___ STORED DATA ___
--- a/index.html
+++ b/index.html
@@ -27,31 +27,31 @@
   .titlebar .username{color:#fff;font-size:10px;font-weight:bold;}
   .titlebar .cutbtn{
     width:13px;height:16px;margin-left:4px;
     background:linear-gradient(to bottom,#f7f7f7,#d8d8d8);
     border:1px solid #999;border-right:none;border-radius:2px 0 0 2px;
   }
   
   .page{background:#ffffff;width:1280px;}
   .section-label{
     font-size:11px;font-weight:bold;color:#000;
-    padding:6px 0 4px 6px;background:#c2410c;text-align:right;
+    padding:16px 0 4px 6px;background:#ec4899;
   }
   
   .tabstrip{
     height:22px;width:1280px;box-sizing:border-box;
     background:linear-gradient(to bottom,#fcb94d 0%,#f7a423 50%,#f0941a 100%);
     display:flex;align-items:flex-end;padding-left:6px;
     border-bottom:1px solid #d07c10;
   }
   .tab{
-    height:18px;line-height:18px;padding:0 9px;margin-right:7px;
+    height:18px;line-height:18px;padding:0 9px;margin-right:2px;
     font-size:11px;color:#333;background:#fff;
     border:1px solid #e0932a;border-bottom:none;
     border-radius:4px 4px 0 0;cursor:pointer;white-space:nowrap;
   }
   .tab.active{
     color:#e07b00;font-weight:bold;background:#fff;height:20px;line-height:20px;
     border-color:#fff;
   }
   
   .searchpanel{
___
___ STORED DATA ___
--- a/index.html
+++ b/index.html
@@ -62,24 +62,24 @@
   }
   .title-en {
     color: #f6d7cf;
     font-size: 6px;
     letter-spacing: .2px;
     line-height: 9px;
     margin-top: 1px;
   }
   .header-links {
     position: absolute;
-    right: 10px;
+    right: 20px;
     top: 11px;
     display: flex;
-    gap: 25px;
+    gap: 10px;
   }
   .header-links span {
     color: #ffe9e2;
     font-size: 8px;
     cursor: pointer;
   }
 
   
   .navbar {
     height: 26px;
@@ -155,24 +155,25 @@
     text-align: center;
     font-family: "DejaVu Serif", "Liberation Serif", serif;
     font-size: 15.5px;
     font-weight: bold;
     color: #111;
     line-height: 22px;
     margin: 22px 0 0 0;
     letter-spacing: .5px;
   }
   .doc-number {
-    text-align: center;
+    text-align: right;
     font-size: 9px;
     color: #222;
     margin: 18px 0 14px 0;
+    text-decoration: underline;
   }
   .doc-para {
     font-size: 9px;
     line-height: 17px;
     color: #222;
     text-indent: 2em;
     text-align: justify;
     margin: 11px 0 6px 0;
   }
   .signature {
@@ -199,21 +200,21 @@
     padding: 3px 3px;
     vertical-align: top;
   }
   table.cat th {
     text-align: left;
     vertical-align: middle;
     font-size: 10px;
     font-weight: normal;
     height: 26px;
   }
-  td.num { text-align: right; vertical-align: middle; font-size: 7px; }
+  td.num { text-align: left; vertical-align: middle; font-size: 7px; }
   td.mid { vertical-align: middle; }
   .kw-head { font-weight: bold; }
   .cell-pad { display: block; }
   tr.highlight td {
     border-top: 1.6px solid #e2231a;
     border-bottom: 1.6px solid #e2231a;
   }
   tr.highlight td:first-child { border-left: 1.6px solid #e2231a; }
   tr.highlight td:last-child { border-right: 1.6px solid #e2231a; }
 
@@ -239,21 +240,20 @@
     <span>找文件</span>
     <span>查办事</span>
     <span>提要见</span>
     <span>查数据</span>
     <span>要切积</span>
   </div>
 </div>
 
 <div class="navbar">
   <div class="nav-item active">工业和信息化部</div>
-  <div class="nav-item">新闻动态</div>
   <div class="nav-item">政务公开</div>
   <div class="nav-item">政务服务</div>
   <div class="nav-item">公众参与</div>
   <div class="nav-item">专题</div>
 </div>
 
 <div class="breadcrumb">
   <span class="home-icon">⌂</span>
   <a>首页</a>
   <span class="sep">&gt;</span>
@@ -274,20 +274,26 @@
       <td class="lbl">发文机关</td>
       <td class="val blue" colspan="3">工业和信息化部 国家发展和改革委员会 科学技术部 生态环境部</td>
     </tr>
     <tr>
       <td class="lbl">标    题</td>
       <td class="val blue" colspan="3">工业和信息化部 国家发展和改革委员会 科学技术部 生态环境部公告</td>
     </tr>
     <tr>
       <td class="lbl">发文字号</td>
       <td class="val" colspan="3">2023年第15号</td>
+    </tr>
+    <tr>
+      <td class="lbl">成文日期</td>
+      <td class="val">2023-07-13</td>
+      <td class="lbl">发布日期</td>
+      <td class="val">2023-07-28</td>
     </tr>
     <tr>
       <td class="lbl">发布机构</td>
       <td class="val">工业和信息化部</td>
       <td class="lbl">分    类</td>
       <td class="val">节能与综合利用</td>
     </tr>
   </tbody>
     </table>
___
___ STORED DATA ___
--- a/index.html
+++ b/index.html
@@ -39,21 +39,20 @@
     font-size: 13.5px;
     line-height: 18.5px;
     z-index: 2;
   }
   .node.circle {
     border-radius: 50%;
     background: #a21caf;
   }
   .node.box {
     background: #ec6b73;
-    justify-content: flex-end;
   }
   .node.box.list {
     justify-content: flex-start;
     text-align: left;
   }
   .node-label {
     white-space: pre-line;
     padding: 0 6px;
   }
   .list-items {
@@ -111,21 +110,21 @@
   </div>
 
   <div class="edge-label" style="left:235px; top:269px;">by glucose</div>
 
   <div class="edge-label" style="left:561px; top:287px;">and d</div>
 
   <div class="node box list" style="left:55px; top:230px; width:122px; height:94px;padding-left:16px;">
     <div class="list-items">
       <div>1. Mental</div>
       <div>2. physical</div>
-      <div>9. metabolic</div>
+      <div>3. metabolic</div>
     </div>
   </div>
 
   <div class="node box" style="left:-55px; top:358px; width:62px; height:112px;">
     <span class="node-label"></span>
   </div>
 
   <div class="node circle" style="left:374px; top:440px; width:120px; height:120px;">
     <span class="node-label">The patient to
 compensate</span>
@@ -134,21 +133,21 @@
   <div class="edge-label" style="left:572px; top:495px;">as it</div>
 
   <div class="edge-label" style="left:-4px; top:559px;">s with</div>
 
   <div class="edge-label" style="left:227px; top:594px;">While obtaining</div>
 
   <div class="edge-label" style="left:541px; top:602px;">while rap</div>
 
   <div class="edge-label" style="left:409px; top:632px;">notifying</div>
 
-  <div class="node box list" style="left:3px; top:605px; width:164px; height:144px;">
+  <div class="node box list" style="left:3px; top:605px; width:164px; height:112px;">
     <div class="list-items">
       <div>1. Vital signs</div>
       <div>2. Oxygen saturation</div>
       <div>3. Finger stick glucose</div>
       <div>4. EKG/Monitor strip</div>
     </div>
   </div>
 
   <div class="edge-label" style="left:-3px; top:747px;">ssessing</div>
___
REQUIREMENT
From the data above, say how many lines include "circle", and write nothing but the number.

RESULT BELOW
2